A Robust Autoencoder Ensemble-Based Approach for Anomaly Detection in Text
Jeremie Pantin, Christophe Marsala
TL;DR
This work tackles anomaly detection in text by distinguishing independent and contextual anomalies and introduces Textual Anomaly Contamination (TAC) alongside RoSAE, a Robust Subspace Local Recovery AutoEncoder Ensemble. RoSAE combines randomly connected autoencoders with a Robust Subspace Recovery layer and a Local Embedding term to learn diverse, locality-preserving latent subspaces, aggregating base detectors via a median score to improve robustness. Text representations use a RoBERTa-based Sentence Transformer rather than heavy self-attention architectures, and the approach is evaluated across eight corpora with synthetic contamination, showing strong performance on contextual anomalies and competitive robustness on independent anomalies.
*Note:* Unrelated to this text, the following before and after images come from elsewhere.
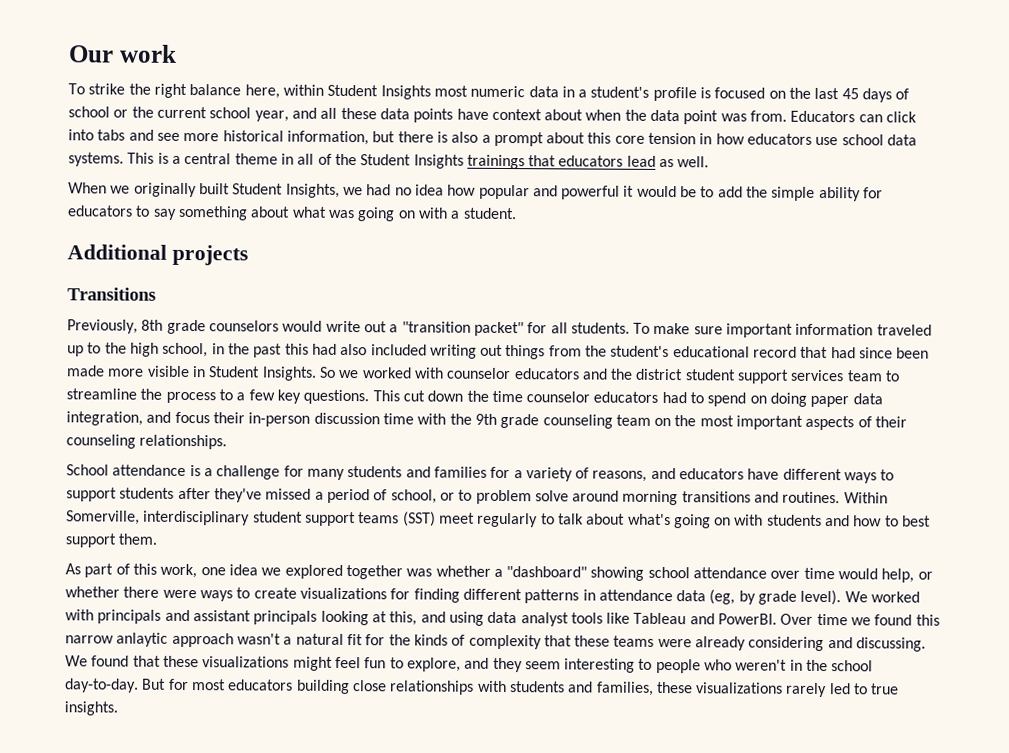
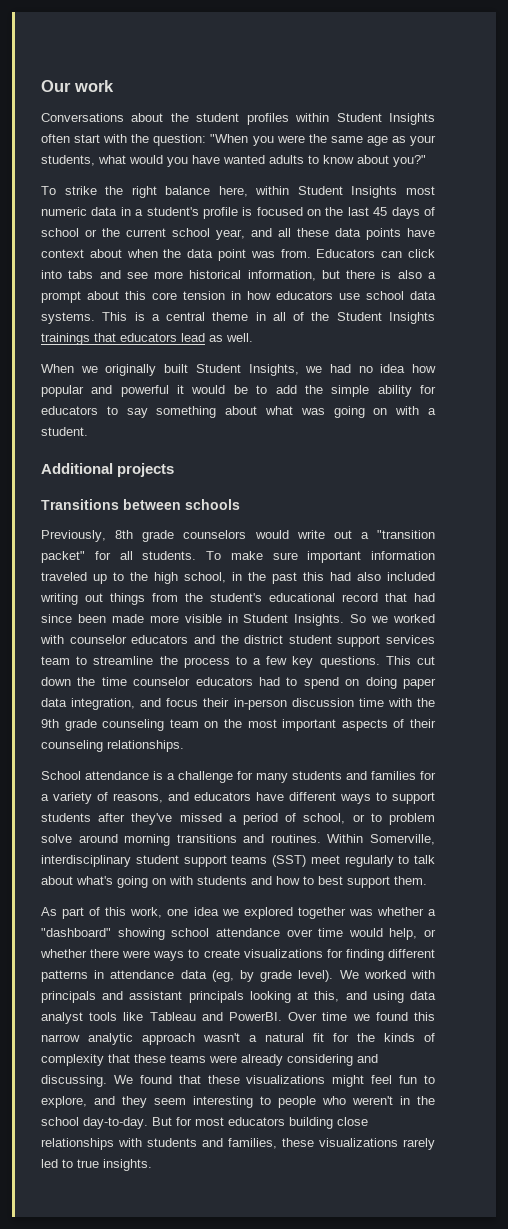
(177, 53) none -> [41,113,435,125] [41,134,436,146] [41,155,426,167] // Conversations about the student profiles within Student Insights often start with the question: "When you were the same age as your students, what would you have wanted adults to know about you?"
(156, 294) none -> [123,499,240,510] between schools
[116,632,169,647] anlaytic -> [88,1033,133,1045] analytic

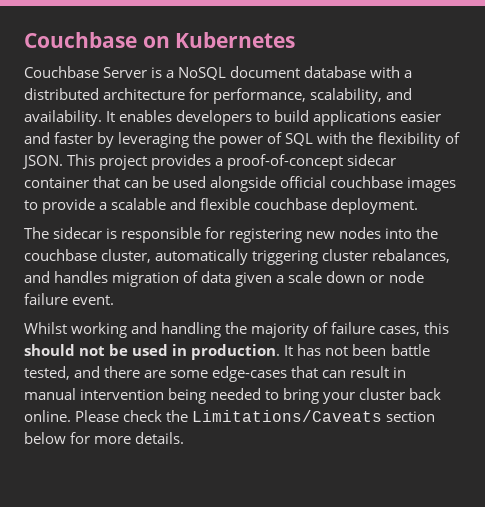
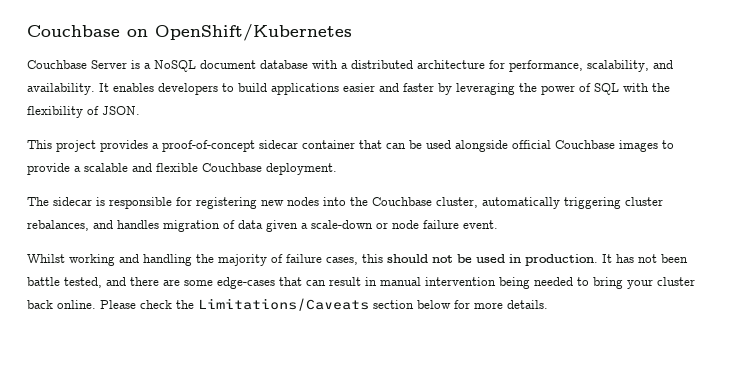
[175,32,296,48] Kubernetes -> [155,24,352,41] OpenShift/Kubernetes
(63, 162) none -> (140, 110) //
[330,176,404,188] couchbase -> [555,140,615,149] Couchbase
[254,198,328,210] couchbase -> [202,163,262,172] Couchbase
[24,249,97,261] couchbase -> [372,197,432,206] Couchbase
[288,271,366,283] scale down -> [311,220,373,229] scale-down

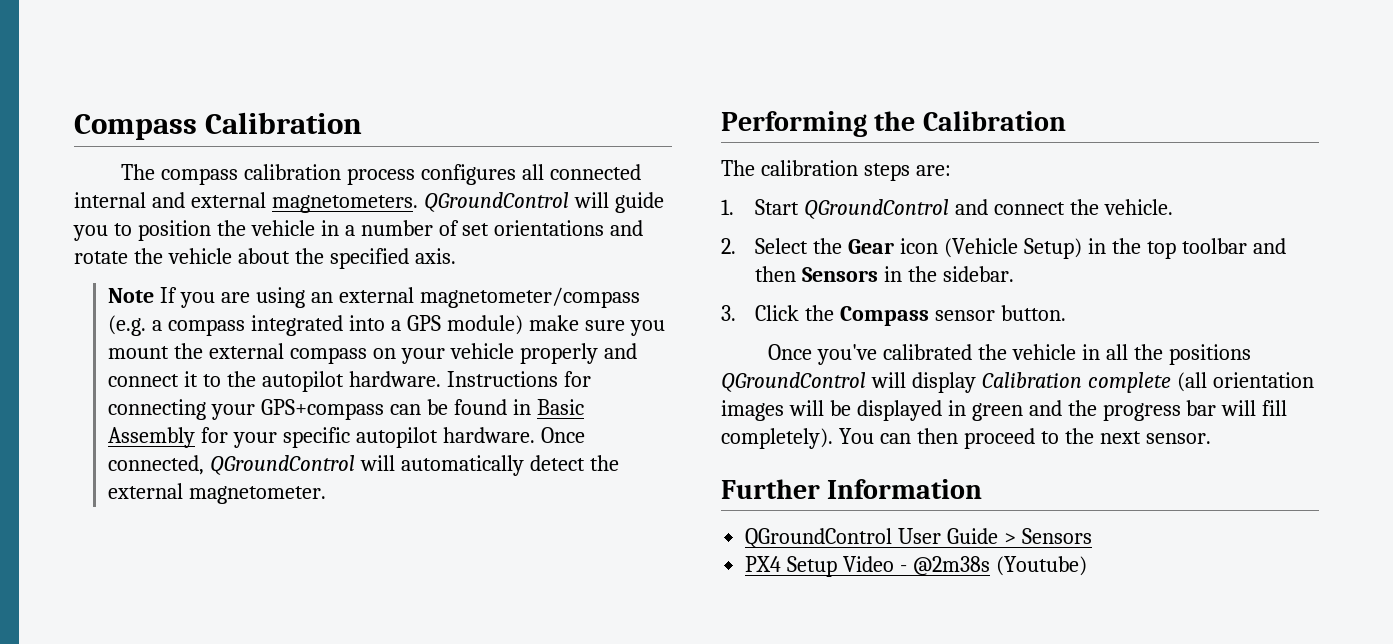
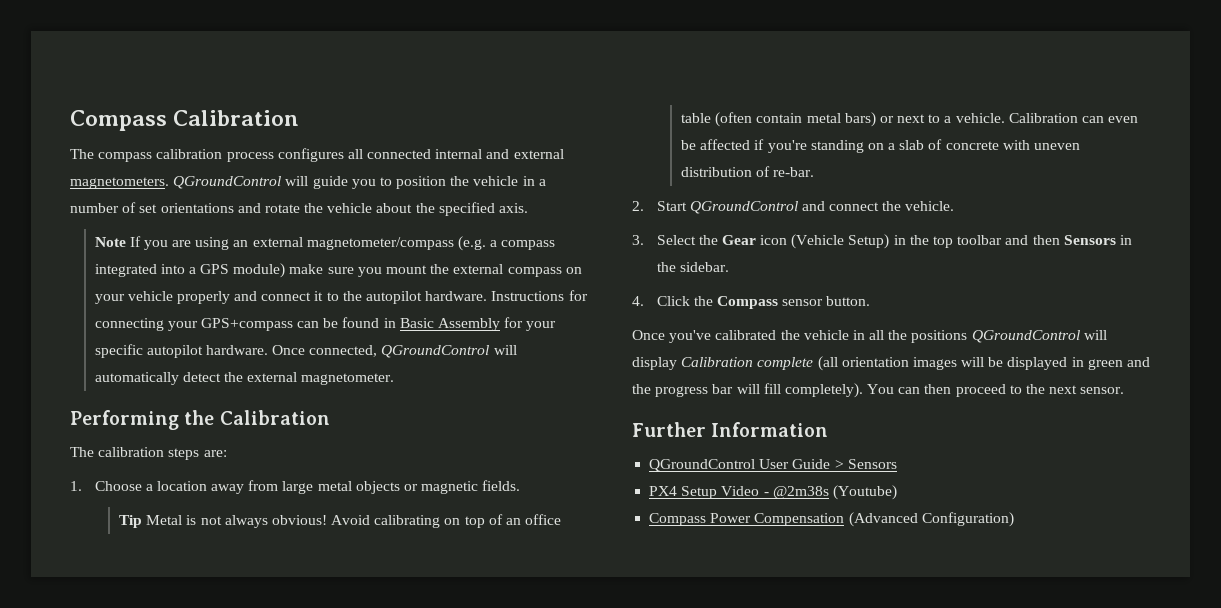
(734, 207) none -> [94,480,521,494] [119,514,562,528] [681,112,1139,127] [681,139,1081,153] [681,166,815,177] [632,201,644,211] Choose a location away from large metal objects or magnetic fields. // Tip Metal is not always obvious! Avoid calibrating on top of an office table (often contain metal bars) or next to a vehicle. Calibration can even be affected if you're standing on a slab of concrete with uneven distribution of re-bar. // 2.
[721,238,736,254] 2. -> [632,235,644,245] 3.
[721,305,736,321] 3. -> [632,296,644,306] 4.
(1087, 566) none -> [649,512,1014,527] // Compass Power Compensation (Advanced Configuration)

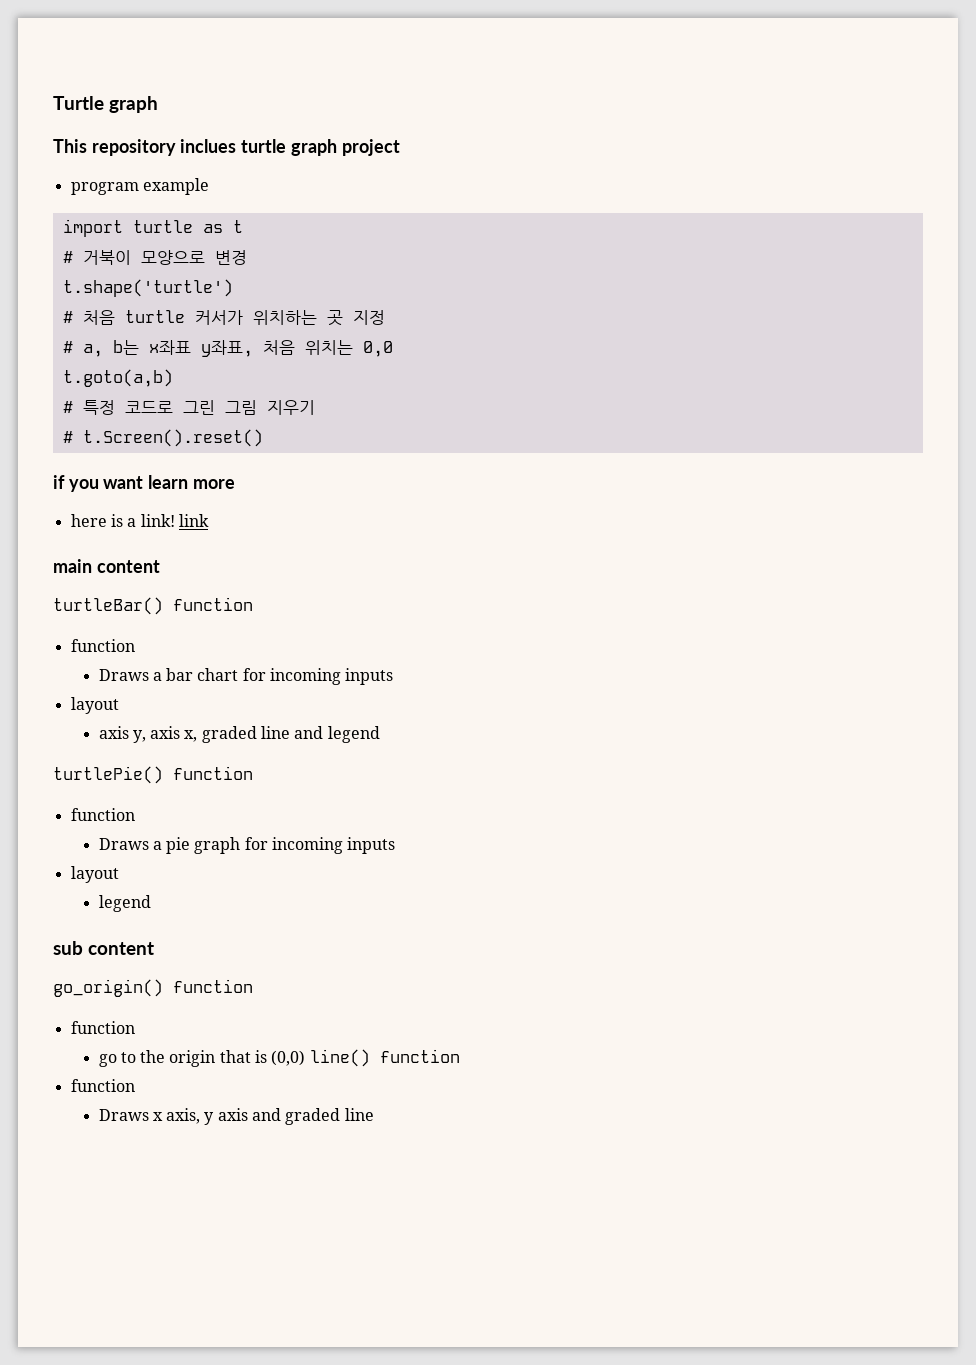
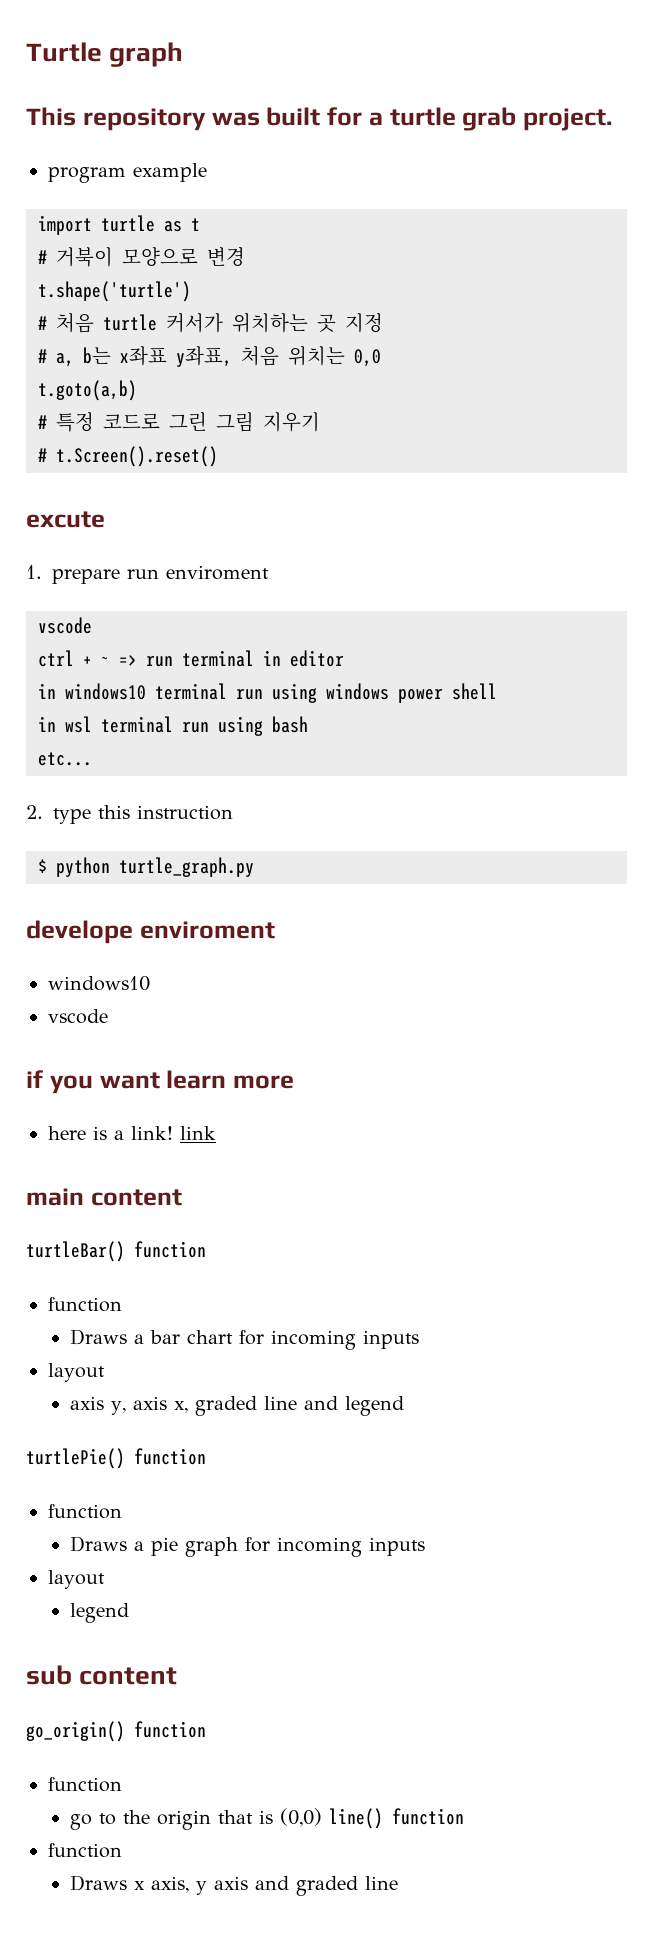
[180,139,400,156] inclues turtle graph project -> [211,107,612,131] was built for a turtle grab project.
(263, 438) none -> [26,511,105,528] [26,565,269,584] [38,617,92,634] [38,650,344,667] [38,683,497,703] [38,716,308,736] [38,752,92,766] [26,805,233,824] [38,857,254,877] [26,920,275,944] [48,976,150,991] [48,1009,108,1024] // excute // 1. prepare run enviroment // vscode // ctrl + ~ => run terminal in editor // in windows10 terminal run using windows power shell // in wsl terminal run using bash // etc... // 2. type this instruction // $ python turtle_graph.py // develope enviroment // windows10 // vscode

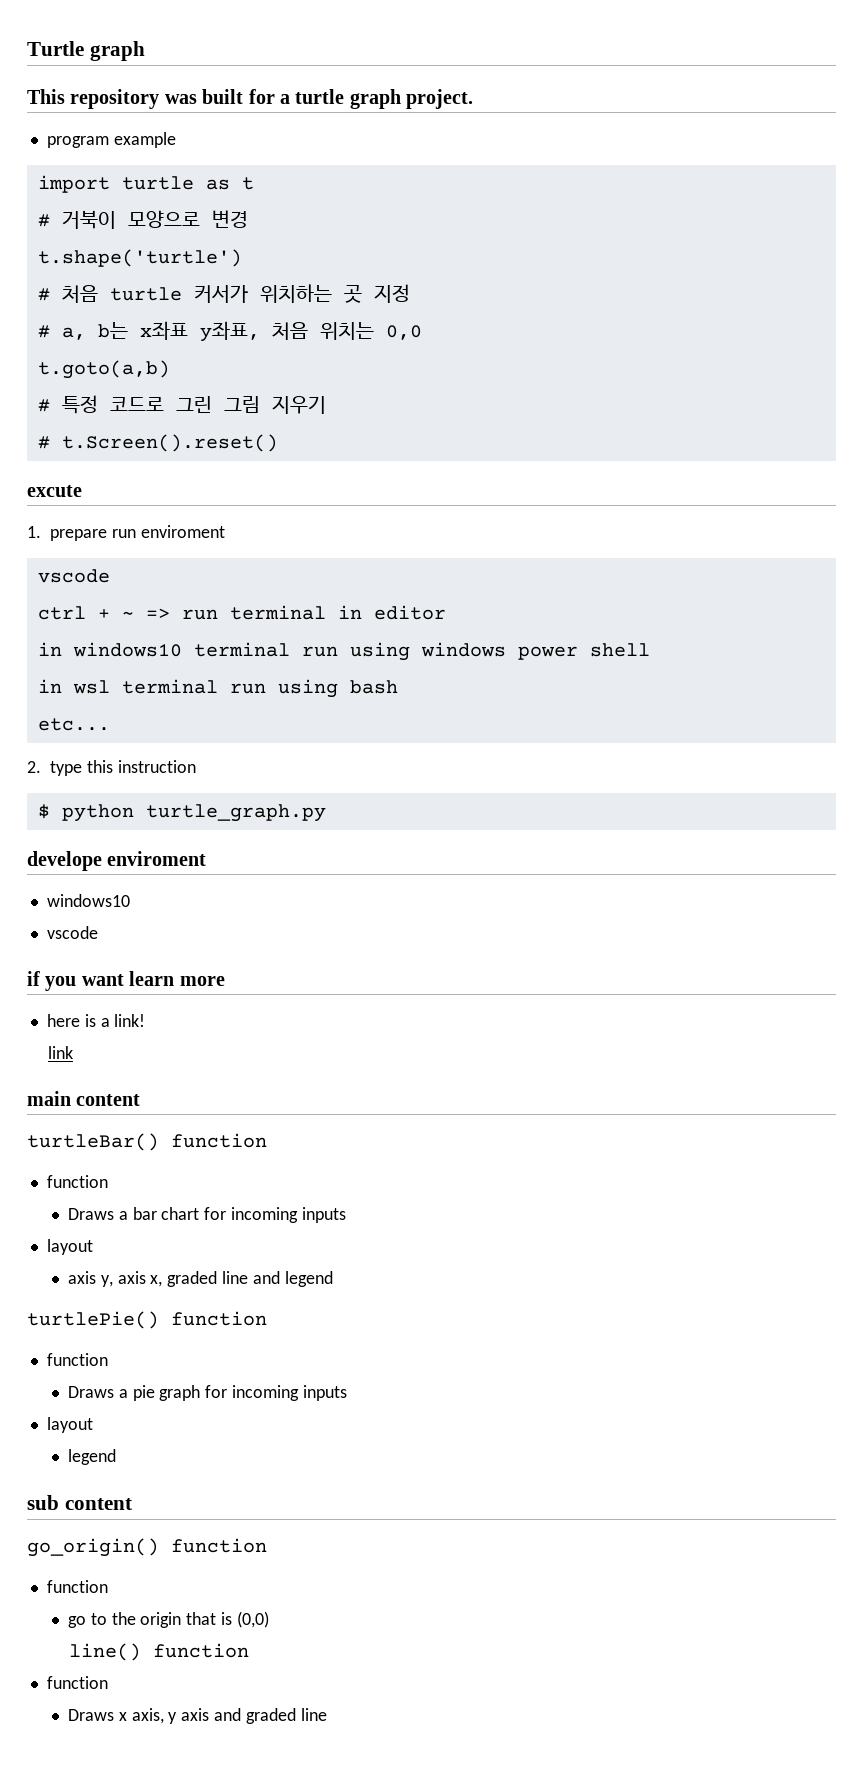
[462,107,517,131] grab -> [349,89,401,109] graph
(173, 1133) none -> (146, 1020) //
(323, 1817) none -> (270, 1619) //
The work discusses limitations, notably the use of synthetic contamination, and highlights practical implications for reliably detecting nuanced text anomalies while considering ethical considerations.
Abstract
Anomaly detection (AD) is a fast growing and popular domain among established applications like vision and time series. We observe a rich literature for these applications, but anomaly detection in text is only starting to blossom. Recently, self-supervised methods with self-attention mechanism have been the most popular choice. While recent works have proposed a working ground for building and benchmarking state of the art approaches, we propose two principal contributions in this paper: contextual anomaly contamination and a novel ensemble-based approach. Our method, Textual Anomaly Contamination (TAC), allows to contaminate inlier classes with either independent or contextual anomalies. In the literature, it appears that this distinction is not performed. For finding contextual anomalies, we propose RoSAE, a Robust Subspace Local Recovery Autoencoder Ensemble. All autoencoders of the ensemble present a different latent representation through local manifold learning. Benchmark shows that our approach outperforms recent works on both independent and contextual anomalies, while being more robust. We also provide 8 dataset comparison instead of only relying to Reuters and 20 Newsgroups corpora.